REQUIRED ACTION: Please print every record exactly as it stands, leaving out the pictures.

TASK INPUT:
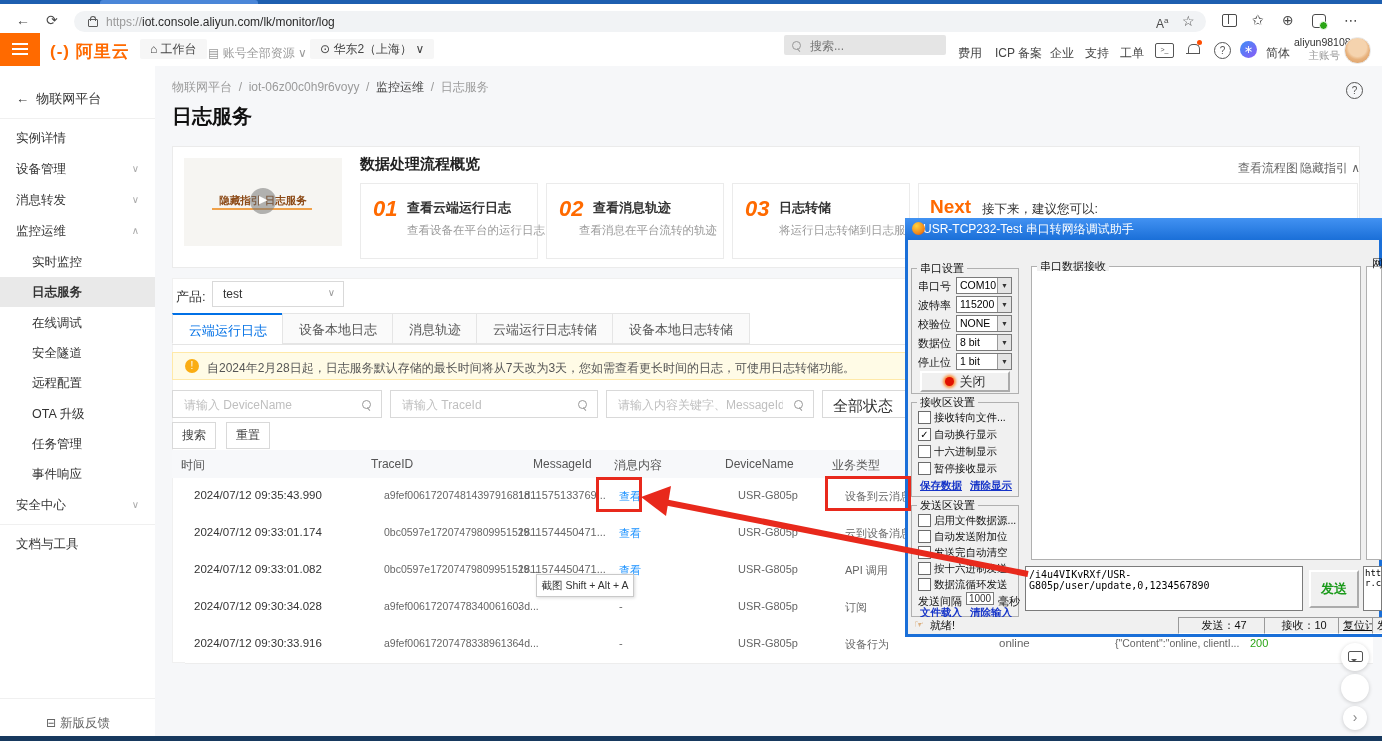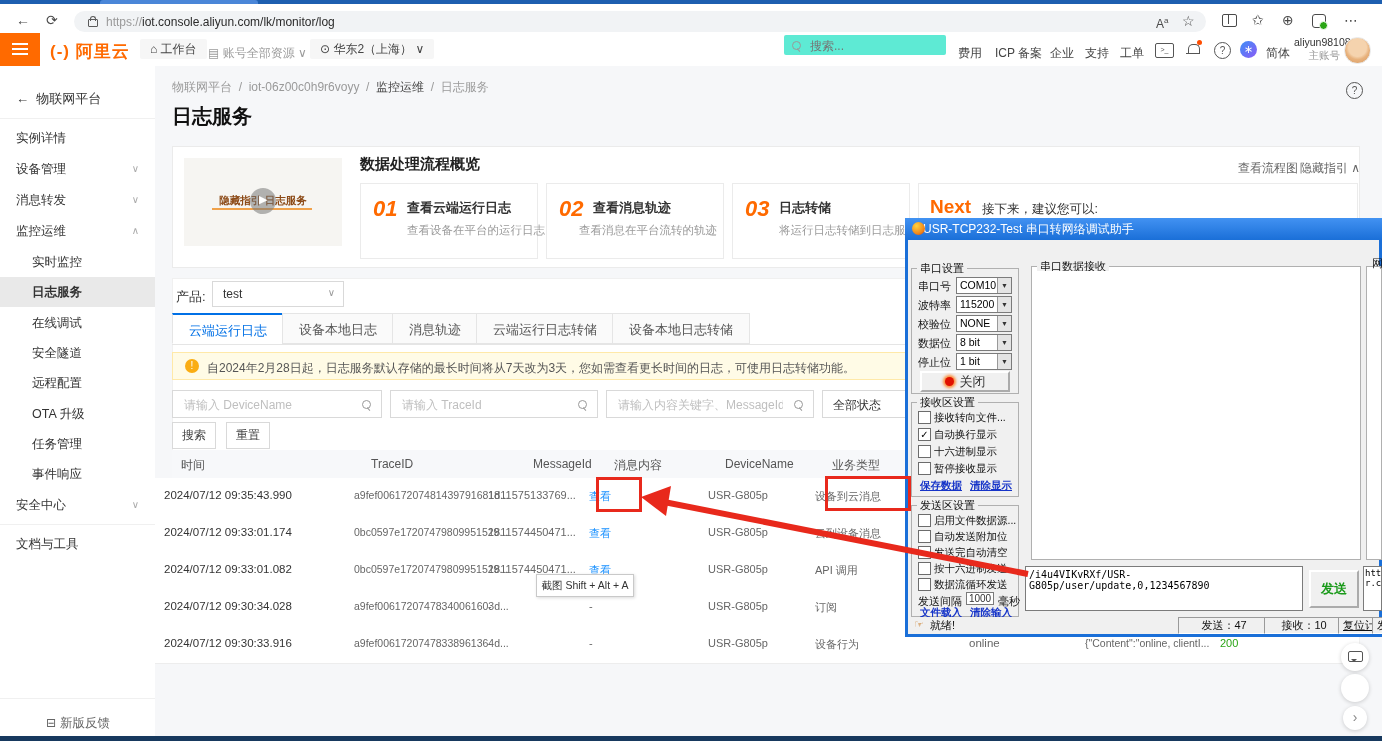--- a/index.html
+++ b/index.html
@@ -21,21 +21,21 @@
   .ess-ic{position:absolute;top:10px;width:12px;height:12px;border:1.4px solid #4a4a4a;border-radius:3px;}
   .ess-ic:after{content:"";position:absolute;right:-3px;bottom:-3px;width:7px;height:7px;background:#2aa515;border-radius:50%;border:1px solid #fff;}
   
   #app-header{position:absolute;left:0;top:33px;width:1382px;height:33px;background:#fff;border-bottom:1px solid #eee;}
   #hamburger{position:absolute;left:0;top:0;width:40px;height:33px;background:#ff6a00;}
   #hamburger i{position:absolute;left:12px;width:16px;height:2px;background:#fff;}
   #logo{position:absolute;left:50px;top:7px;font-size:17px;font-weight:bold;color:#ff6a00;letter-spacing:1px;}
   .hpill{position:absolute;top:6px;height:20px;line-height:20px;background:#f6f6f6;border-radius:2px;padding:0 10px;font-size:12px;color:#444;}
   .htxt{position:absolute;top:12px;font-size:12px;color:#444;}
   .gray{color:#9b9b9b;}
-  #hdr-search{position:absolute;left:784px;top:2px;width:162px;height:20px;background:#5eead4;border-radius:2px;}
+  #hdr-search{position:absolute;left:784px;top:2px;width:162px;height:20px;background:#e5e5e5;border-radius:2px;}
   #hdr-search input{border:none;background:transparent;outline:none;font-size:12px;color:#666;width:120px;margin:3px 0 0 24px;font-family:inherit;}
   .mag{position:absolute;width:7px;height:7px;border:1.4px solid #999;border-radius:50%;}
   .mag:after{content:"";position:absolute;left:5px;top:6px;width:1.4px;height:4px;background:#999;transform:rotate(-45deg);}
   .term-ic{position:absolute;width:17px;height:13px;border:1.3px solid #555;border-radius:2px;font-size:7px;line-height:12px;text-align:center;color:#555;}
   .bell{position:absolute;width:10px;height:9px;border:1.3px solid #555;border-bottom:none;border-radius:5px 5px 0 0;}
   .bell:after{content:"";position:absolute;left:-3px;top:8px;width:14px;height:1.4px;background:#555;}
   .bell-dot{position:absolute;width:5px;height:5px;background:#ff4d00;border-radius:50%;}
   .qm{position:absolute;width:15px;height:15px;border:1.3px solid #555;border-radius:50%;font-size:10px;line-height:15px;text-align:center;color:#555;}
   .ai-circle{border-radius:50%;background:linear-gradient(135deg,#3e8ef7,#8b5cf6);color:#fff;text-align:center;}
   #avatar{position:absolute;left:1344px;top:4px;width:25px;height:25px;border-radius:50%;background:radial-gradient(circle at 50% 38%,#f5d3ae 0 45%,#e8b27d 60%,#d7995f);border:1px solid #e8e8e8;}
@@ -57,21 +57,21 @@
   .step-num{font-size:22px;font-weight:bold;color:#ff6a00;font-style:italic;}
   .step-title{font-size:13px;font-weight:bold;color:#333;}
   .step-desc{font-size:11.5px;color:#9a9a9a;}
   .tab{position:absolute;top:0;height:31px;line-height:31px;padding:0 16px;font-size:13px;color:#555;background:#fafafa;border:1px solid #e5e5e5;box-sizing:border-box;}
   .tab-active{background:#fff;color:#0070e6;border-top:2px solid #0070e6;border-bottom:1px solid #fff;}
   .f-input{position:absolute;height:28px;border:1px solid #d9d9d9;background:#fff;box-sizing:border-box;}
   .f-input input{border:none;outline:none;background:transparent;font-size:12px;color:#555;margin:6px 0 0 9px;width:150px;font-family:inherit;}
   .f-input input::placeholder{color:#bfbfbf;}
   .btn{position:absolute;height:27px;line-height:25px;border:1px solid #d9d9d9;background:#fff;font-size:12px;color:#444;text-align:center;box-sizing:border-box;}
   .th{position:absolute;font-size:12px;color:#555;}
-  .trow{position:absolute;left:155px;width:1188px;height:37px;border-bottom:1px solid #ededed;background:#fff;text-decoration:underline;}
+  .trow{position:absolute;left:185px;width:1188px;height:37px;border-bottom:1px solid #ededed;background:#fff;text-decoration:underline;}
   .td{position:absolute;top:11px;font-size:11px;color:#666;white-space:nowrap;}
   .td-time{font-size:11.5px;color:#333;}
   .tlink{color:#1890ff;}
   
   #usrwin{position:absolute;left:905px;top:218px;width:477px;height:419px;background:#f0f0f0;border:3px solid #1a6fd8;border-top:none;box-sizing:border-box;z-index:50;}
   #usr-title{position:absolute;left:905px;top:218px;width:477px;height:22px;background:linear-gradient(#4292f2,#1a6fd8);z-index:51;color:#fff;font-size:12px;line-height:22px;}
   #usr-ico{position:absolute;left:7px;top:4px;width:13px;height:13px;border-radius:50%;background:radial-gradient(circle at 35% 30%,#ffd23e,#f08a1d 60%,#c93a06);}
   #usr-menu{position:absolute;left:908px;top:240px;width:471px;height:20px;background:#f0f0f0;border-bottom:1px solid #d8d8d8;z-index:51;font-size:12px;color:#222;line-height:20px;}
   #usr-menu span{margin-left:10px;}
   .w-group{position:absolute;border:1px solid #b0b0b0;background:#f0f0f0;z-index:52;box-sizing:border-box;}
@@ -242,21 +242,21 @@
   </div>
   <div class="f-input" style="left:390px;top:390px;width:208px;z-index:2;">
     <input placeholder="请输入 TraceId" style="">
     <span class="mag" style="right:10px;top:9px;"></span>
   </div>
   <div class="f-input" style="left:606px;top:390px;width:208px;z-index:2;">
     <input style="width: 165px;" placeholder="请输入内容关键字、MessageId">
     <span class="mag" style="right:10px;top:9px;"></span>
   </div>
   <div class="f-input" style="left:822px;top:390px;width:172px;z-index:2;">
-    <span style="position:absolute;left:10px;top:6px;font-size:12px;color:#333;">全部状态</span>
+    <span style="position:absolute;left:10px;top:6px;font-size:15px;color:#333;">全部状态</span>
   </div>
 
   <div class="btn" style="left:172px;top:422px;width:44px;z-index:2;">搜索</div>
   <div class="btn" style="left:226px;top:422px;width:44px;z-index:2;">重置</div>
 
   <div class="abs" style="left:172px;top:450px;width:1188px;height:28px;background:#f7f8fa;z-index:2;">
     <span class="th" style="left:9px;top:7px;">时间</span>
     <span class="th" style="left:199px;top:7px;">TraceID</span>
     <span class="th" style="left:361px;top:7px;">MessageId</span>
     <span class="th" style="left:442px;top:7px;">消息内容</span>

WRITTEN ANSWER:
--- a/index.html
+++ b/index.html
@@ -21,21 +21,21 @@
   .ess-ic{position:absolute;top:10px;width:12px;height:12px;border:1.4px solid #4a4a4a;border-radius:3px;}
   .ess-ic:after{content:"";position:absolute;right:-3px;bottom:-3px;width:7px;height:7px;background:#2aa515;border-radius:50%;border:1px solid #fff;}
   
   #app-header{position:absolute;left:0;top:33px;width:1382px;height:33px;background:#fff;border-bottom:1px solid #eee;}
   #hamburger{position:absolute;left:0;top:0;width:40px;height:33px;background:#ff6a00;}
   #hamburger i{position:absolute;left:12px;width:16px;height:2px;background:#fff;}
   #logo{position:absolute;left:50px;top:7px;font-size:17px;font-weight:bold;color:#ff6a00;letter-spacing:1px;}
   .hpill{position:absolute;top:6px;height:20px;line-height:20px;background:#f6f6f6;border-radius:2px;padding:0 10px;font-size:12px;color:#444;}
   .htxt{position:absolute;top:12px;font-size:12px;color:#444;}
   .gray{color:#9b9b9b;}
-  #hdr-search{position:absolute;left:784px;top:2px;width:162px;height:20px;background:#5eead4;border-radius:2px;}
+  #hdr-search{position:absolute;left:784px;top:2px;width:162px;height:20px;background:#e5e5e5;border-radius:2px;}
   #hdr-search input{border:none;background:transparent;outline:none;font-size:12px;color:#666;width:120px;margin:3px 0 0 24px;font-family:inherit;}
   .mag{position:absolute;width:7px;height:7px;border:1.4px solid #999;border-radius:50%;}
   .mag:after{content:"";position:absolute;left:5px;top:6px;width:1.4px;height:4px;background:#999;transform:rotate(-45deg);}
   .term-ic{position:absolute;width:17px;height:13px;border:1.3px solid #555;border-radius:2px;font-size:7px;line-height:12px;text-align:center;color:#555;}
   .bell{position:absolute;width:10px;height:9px;border:1.3px solid #555;border-bottom:none;border-radius:5px 5px 0 0;}
   .bell:after{content:"";position:absolute;left:-3px;top:8px;width:14px;height:1.4px;background:#555;}
   .bell-dot{position:absolute;width:5px;height:5px;background:#ff4d00;border-radius:50%;}
   .qm{position:absolute;width:15px;height:15px;border:1.3px solid #555;border-radius:50%;font-size:10px;line-height:15px;text-align:center;color:#555;}
   .ai-circle{border-radius:50%;background:linear-gradient(135deg,#3e8ef7,#8b5cf6);color:#fff;text-align:center;}
   #avatar{position:absolute;left:1344px;top:4px;width:25px;height:25px;border-radius:50%;background:radial-gradient(circle at 50% 38%,#f5d3ae 0 45%,#e8b27d 60%,#d7995f);border:1px solid #e8e8e8;}
@@ -57,21 +57,21 @@
   .step-num{font-size:22px;font-weight:bold;color:#ff6a00;font-style:italic;}
   .step-title{font-size:13px;font-weight:bold;color:#333;}
   .step-desc{font-size:11.5px;color:#9a9a9a;}
   .tab{position:absolute;top:0;height:31px;line-height:31px;padding:0 16px;font-size:13px;color:#555;background:#fafafa;border:1px solid #e5e5e5;box-sizing:border-box;}
   .tab-active{background:#fff;color:#0070e6;border-top:2px solid #0070e6;border-bottom:1px solid #fff;}
   .f-input{position:absolute;height:28px;border:1px solid #d9d9d9;background:#fff;box-sizing:border-box;}
   .f-input input{border:none;outline:none;background:transparent;font-size:12px;color:#555;margin:6px 0 0 9px;width:150px;font-family:inherit;}
   .f-input input::placeholder{color:#bfbfbf;}
   .btn{position:absolute;height:27px;line-height:25px;border:1px solid #d9d9d9;background:#fff;font-size:12px;color:#444;text-align:center;box-sizing:border-box;}
   .th{position:absolute;font-size:12px;color:#555;}
-  .trow{position:absolute;left:155px;width:1188px;height:37px;border-bottom:1px solid #ededed;background:#fff;text-decoration:underline;}
+  .trow{position:absolute;left:185px;width:1188px;height:37px;border-bottom:1px solid #ededed;background:#fff;text-decoration:underline;}
   .td{position:absolute;top:11px;font-size:11px;color:#666;white-space:nowrap;}
   .td-time{font-size:11.5px;color:#333;}
   .tlink{color:#1890ff;}
   
   #usrwin{position:absolute;left:905px;top:218px;width:477px;height:419px;background:#f0f0f0;border:3px solid #1a6fd8;border-top:none;box-sizing:border-box;z-index:50;}
   #usr-title{position:absolute;left:905px;top:218px;width:477px;height:22px;background:linear-gradient(#4292f2,#1a6fd8);z-index:51;color:#fff;font-size:12px;line-height:22px;}
   #usr-ico{position:absolute;left:7px;top:4px;width:13px;height:13px;border-radius:50%;background:radial-gradient(circle at 35% 30%,#ffd23e,#f08a1d 60%,#c93a06);}
   #usr-menu{position:absolute;left:908px;top:240px;width:471px;height:20px;background:#f0f0f0;border-bottom:1px solid #d8d8d8;z-index:51;font-size:12px;color:#222;line-height:20px;}
   #usr-menu span{margin-left:10px;}
   .w-group{position:absolute;border:1px solid #b0b0b0;background:#f0f0f0;z-index:52;box-sizing:border-box;}
@@ -242,21 +242,21 @@
   </div>
   <div class="f-input" style="left:390px;top:390px;width:208px;z-index:2;">
     <input placeholder="请输入 TraceId" style="">
     <span class="mag" style="right:10px;top:9px;"></span>
   </div>
   <div class="f-input" style="left:606px;top:390px;width:208px;z-index:2;">
     <input style="width: 165px;" placeholder="请输入内容关键字、MessageId">
     <span class="mag" style="right:10px;top:9px;"></span>
   </div>
   <div class="f-input" style="left:822px;top:390px;width:172px;z-index:2;">
-    <span style="position:absolute;left:10px;top:6px;font-size:12px;color:#333;">全部状态</span>
+    <span style="position:absolute;left:10px;top:6px;font-size:15px;color:#333;">全部状态</span>
   </div>
 
   <div class="btn" style="left:172px;top:422px;width:44px;z-index:2;">搜索</div>
   <div class="btn" style="left:226px;top:422px;width:44px;z-index:2;">重置</div>
 
   <div class="abs" style="left:172px;top:450px;width:1188px;height:28px;background:#f7f8fa;z-index:2;">
     <span class="th" style="left:9px;top:7px;">时间</span>
     <span class="th" style="left:199px;top:7px;">TraceID</span>
     <span class="th" style="left:361px;top:7px;">MessageId</span>
     <span class="th" style="left:442px;top:7px;">消息内容</span>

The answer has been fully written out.